Saí para o cinema relembrando os muitos momentos em que Mirtes (durante algum tempo a chamávamos de “Mei Shu”, pois ela fazia parte da Igreja Messiânica) me ensinou a perceber que a vida é mais que mera adequação a um cotidiano estabelecido cheio de atividades por cumprir. Ela sempre afirmava que a vida é sinônimo de compromisso com os outros. Gostaria de fazer deste princípio uma prática mais real.
Esta mulher, que saía da lógica padronizada das futilidades de plantão, me convidava para ouvirmos juntos, em sua casa, música clássica e canções maravilhosas entoadas por Elis Regina, Gal, Milton Nascimento, Zizi Possi e tantos outros. Não, não era esta audição “em passant” que vemos hoje, onde as pessoas não têm mais paciência de ouvir a música até o final. Ouvíamos Caetano entoar “Odara, Odara” quantas vezes achássemos que fosse conveniente. Eu, assim como alguns outros amigos dela, partilhávamos a audição. Partilhávamos o coração. Partilhar é alma do compromisso com o outro.
Ao chegar ao cinema hoje à tarde, vi no mostruário de uma livraria o livro “Em algum lugar do passado”, obra que inspirou um filme que assisti com a Mirtes e que a música-tema me emociona como se a estivesse ouvindo pela primeira vez. Pedi ao vendedor para ver a obra em edição mais recente e um desapontamento instantâneo me tomou: o livro estava envolto em um pedaço de plástico, destes mais ordinários. A impressão que tive foi que aquilo não era livro, era canudinho de Mac Donald´s, cerveja quente, fósforo molhado, torneira vazando. Tudo, menos livro.
Na estante da casa da amiga que tenho muitas saudades os livros cheiravam a magia, a contato com a leitura, a simplicidade dos usos. Fernando Pessoa estava vizinho à Clarice Lispector, que ás vezes ficava quieta em frente ao Fernando Sabino, que um pouco cansado de tanto o importunarem, apoiava-se no velho Marx que insistia em dizer que não podemos esquecê-lo. Todos pareciam nos esperar. Todos, evidentemente, ao lado de bons vinhos. Nada de avisos como “Não toque!”, “Coloque o livro no lugar!” ou “Favor não tirar o plástico”. A estante da amizade tinha uma regra: livros são livros.
Na livraria, passo ainda os olhos por outros livros e vejo uma coletânea de textos sobre Edith Piaf. A foto da grande cantora estava estampada na capa. Aos que acreditam em “viagem fora do corpo”, posso assegurar que fui à Fortaleza, dei um beijo carinhoso na Mirtes e disse: “Obrigado por tudo!”.

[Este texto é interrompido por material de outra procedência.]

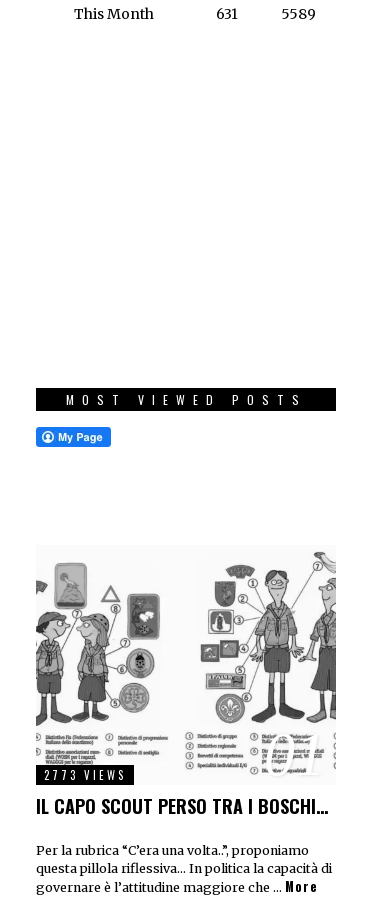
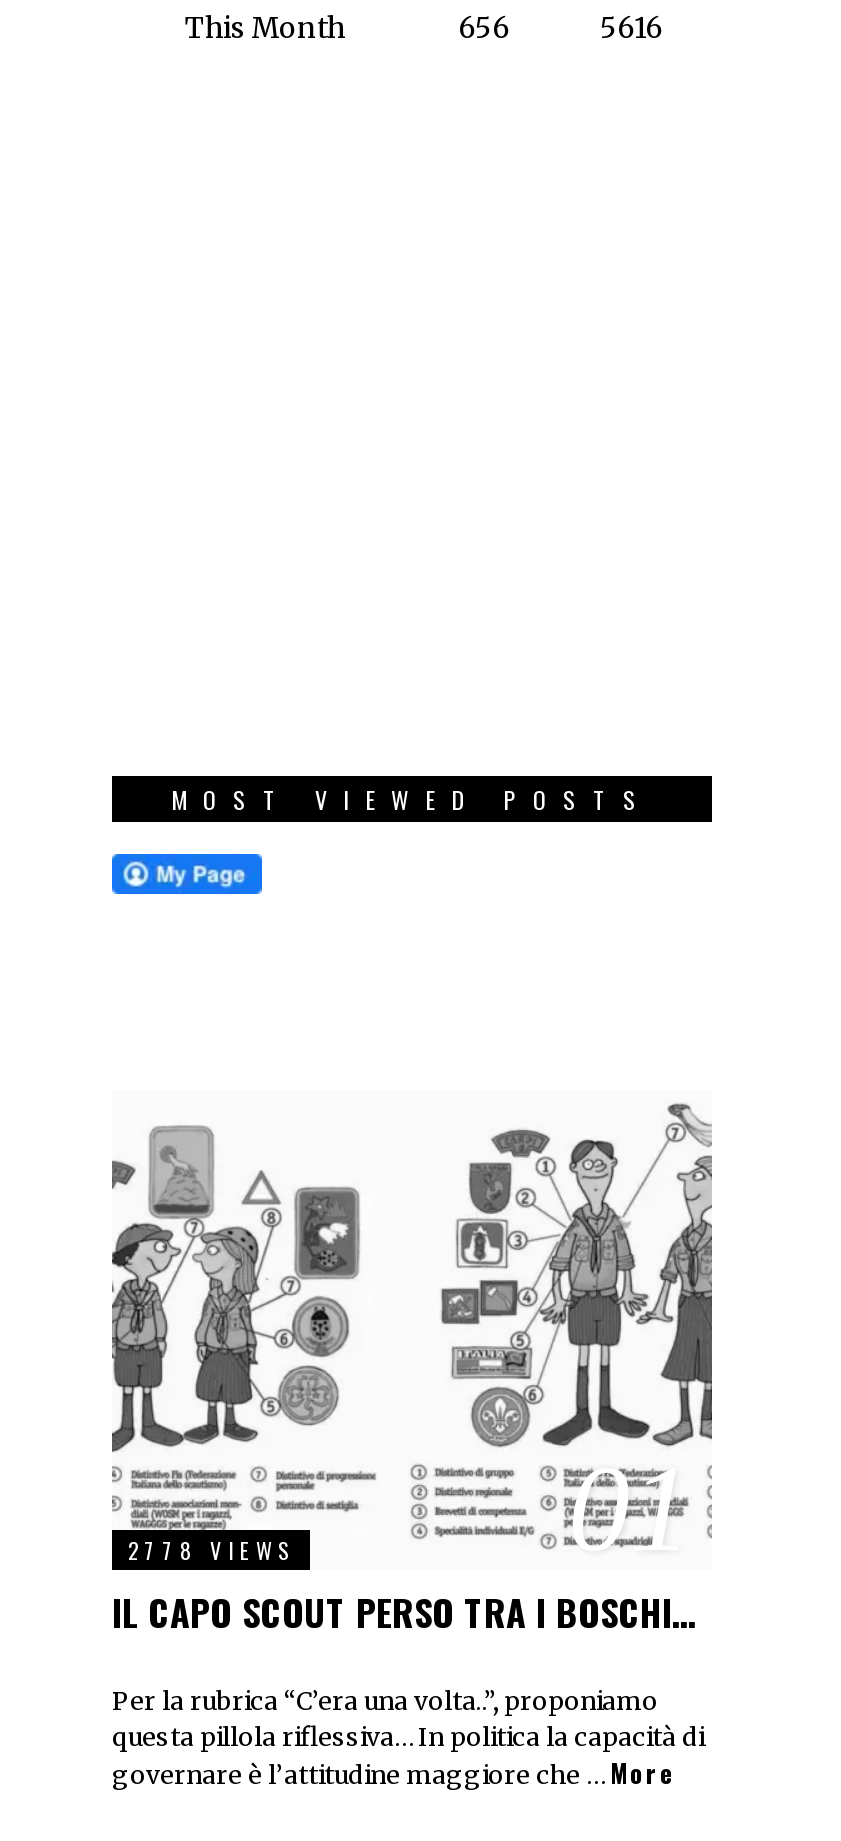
- 631
+ 656

- 5589
+ 5616

- 2773 VIEWS
+ 2778 VIEWS
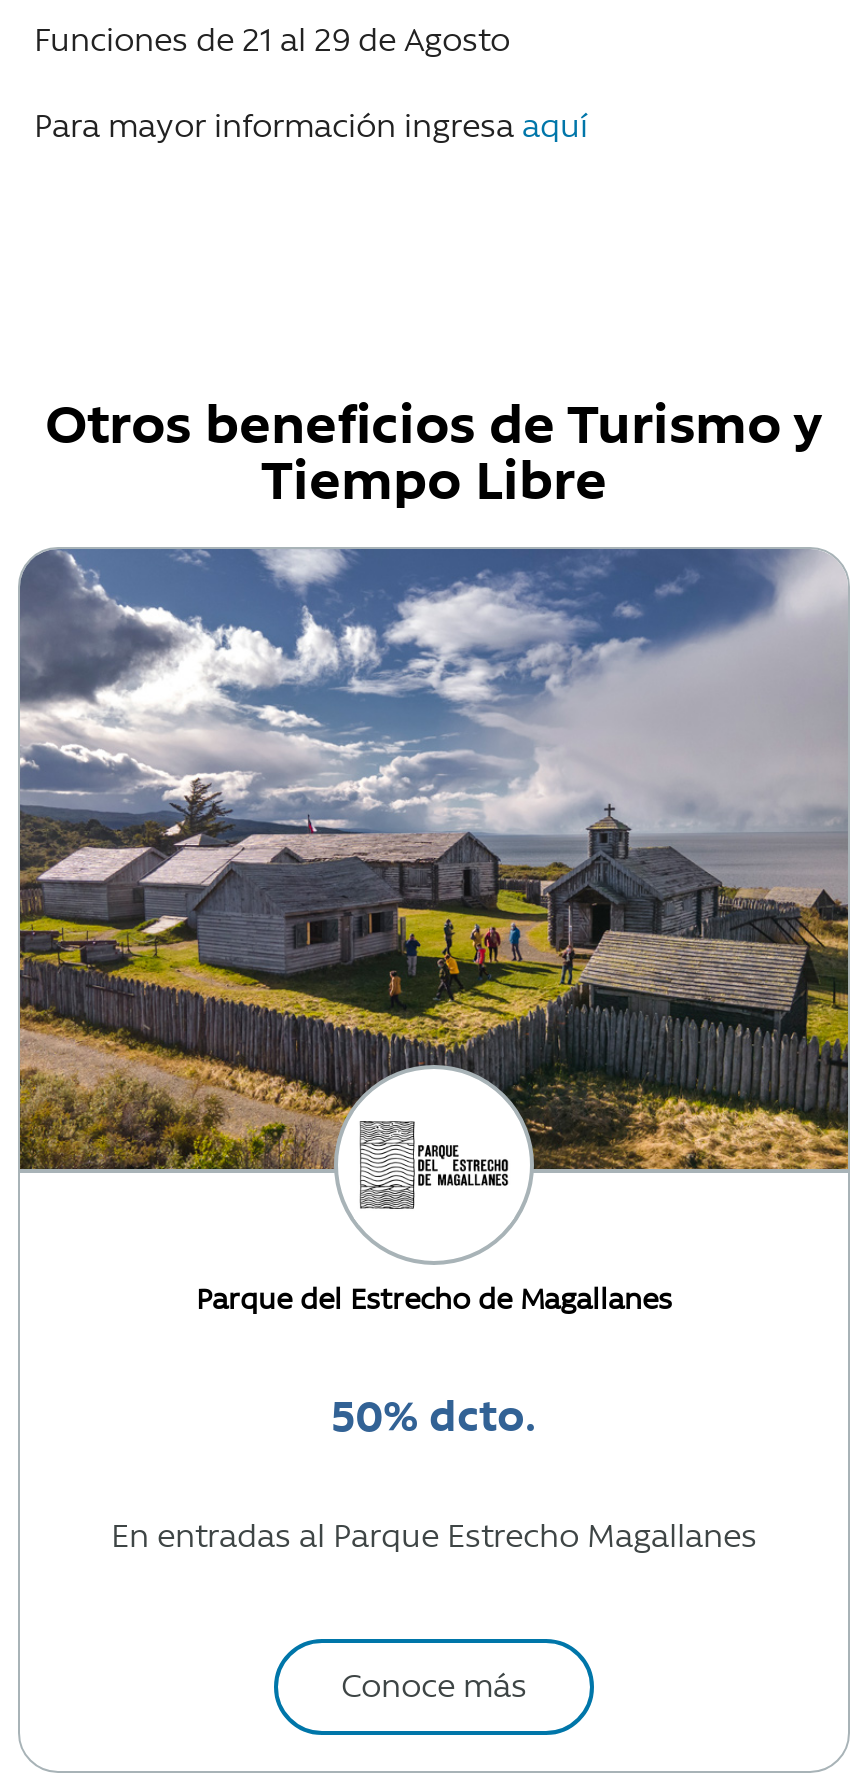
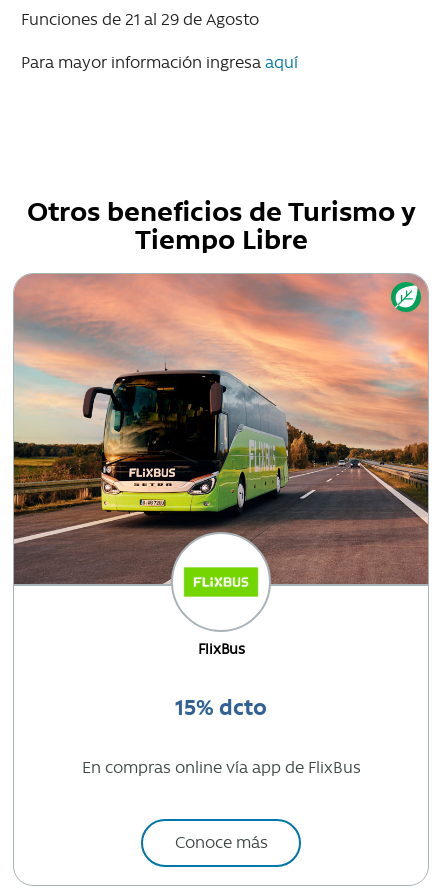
- [image]
- Parque del Estrecho de Magallanes
+ [image]
+ FlixBus

- 50% dcto.
+ 15% dcto

- En entradas al Parque Estrecho Magallanes
+ En compras online vía app de FlixBus
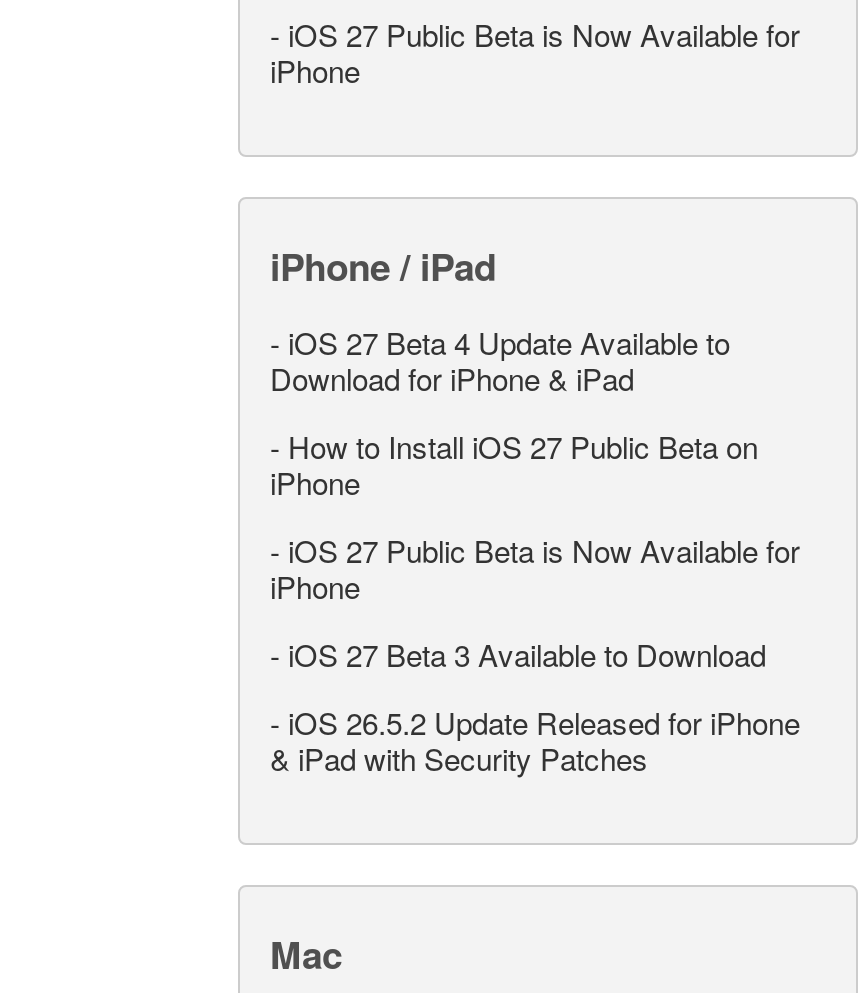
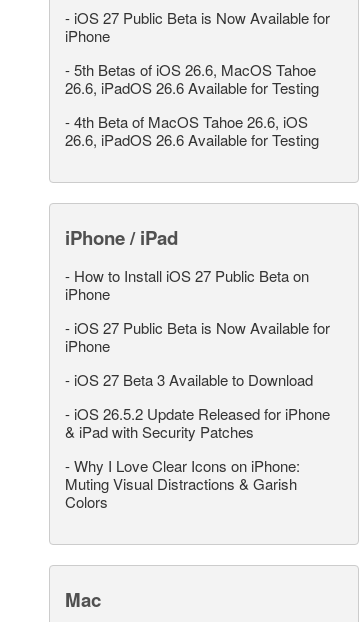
+ - 5th Betas of iOS 26.6, MacOS Tahoe
+ 26.6, iPadOS 26.6 Available for Testing
+ - 4th Beta of MacOS Tahoe 26.6, iOS
+ 26.6, iPadOS 26.6 Available for Testing

- - iOS 27 Beta 4 Update Available to
- Download for iPhone & iPad

+ - Why I Love Clear Icons on iPhone:
+ Muting Visual Distractions & Garish
+ Colors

Obrigado por me apresentar aos Movimentos Sociais quando eu ainda era um mero estudante de Sociologia; pelas inúmeras viagens a Aracati, Canoa Quebrada e Icapuí, quando eram lugares de representação menos turística do que os dias atuais; pelos milhares de “johreis”, que se não purificaram a minha alma, me ensinaram a parar um pouco no turbilhão da vida urbana; por me mostrar que além da industrial cultura massificante, havia outras opções de artes; por me deixar freqüentar o seu lar.
Obrigado por me fazer acreditar na absurda idéia de que os amigos, mesmo quietos, fisicamente distantes e sem uma comunicação mais freqüente, estão ao nosso lado, prontos, serenos, acolhedores.
Hoje estou respirando Mirtes. Hoje estou transpirando amizade. Hoje admiro Roberto Carlos.
#Na foto, Artur e Paloma, que eram crianças quando me tornei amigo de sua mãe.
(A foto é de Paloma, peguei no orkut e espero não chateá-la com isto)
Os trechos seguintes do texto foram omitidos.